Task objective.
A word-for-word transcript of the closing lines is required: from the one with "column name: Type -> Kind" through the final line of the data.

Information shown.
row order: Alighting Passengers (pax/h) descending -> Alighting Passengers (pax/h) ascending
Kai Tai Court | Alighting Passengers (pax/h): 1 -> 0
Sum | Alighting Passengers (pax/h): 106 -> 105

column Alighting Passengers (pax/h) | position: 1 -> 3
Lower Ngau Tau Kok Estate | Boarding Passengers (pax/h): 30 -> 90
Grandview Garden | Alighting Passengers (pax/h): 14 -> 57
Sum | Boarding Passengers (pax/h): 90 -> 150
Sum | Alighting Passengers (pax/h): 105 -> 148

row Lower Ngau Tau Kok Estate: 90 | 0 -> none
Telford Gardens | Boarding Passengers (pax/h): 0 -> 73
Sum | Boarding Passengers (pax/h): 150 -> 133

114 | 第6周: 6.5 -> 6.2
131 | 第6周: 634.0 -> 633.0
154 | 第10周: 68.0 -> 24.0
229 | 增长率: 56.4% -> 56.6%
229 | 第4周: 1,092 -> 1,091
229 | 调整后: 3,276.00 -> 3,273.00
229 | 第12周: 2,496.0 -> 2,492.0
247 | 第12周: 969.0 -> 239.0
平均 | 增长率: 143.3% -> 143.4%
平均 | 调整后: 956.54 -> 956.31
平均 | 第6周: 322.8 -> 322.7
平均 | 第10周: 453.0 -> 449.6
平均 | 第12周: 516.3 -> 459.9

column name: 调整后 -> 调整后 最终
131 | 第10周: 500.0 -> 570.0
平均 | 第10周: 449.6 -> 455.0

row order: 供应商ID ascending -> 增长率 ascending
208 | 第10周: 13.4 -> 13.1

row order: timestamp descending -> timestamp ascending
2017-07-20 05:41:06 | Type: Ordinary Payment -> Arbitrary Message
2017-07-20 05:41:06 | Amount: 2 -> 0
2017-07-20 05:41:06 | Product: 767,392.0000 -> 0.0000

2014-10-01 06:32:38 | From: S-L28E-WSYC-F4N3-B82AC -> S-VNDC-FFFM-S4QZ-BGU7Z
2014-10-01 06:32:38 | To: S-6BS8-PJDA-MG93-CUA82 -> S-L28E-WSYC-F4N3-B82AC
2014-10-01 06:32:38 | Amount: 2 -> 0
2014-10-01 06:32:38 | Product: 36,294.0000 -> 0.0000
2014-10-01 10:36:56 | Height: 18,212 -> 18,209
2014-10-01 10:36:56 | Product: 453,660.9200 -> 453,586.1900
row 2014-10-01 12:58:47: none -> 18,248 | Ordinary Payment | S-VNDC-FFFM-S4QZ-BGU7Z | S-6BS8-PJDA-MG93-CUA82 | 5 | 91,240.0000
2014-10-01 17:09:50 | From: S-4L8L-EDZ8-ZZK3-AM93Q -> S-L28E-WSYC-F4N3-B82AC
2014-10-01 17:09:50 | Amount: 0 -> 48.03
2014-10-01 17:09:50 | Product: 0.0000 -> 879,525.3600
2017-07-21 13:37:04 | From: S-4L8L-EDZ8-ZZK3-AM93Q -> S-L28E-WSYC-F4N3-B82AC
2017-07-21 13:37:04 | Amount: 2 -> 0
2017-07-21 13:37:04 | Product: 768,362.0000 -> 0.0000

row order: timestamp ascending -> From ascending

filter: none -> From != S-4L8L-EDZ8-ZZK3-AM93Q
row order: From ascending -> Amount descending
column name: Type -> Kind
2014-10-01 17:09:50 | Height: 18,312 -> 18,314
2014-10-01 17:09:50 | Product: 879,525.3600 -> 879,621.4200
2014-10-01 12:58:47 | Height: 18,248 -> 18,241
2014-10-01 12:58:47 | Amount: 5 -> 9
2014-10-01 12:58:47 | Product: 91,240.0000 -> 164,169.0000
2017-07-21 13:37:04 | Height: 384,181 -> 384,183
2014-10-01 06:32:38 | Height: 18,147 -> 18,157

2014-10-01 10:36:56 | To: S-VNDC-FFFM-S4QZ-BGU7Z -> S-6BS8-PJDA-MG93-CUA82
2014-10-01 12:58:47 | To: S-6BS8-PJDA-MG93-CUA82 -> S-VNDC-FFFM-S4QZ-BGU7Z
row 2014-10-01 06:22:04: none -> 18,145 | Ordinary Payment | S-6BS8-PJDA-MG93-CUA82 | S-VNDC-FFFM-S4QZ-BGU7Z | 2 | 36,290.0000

Written solution.
column name: Type -> Kind
2014-10-01 17:09:50 | Height: 18,312 -> 18,314
2014-10-01 17:09:50 | Product: 879,525.3600 -> 879,621.4200
2014-10-01 12:58:47 | Height: 18,248 -> 18,241
2014-10-01 12:58:47 | Amount: 5 -> 9
2014-10-01 12:58:47 | Product: 91,240.0000 -> 164,169.0000
2017-07-21 13:37:04 | Height: 384,181 -> 384,183
2014-10-01 06:32:38 | Height: 18,147 -> 18,157

2014-10-01 10:36:56 | To: S-VNDC-FFFM-S4QZ-BGU7Z -> S-6BS8-PJDA-MG93-CUA82
2014-10-01 12:58:47 | To: S-6BS8-PJDA-MG93-CUA82 -> S-VNDC-FFFM-S4QZ-BGU7Z
row 2014-10-01 06:22:04: none -> 18,145 | Ordinary Payment | S-6BS8-PJDA-MG93-CUA82 | S-VNDC-FFFM-S4QZ-BGU7Z | 2 | 36,290.0000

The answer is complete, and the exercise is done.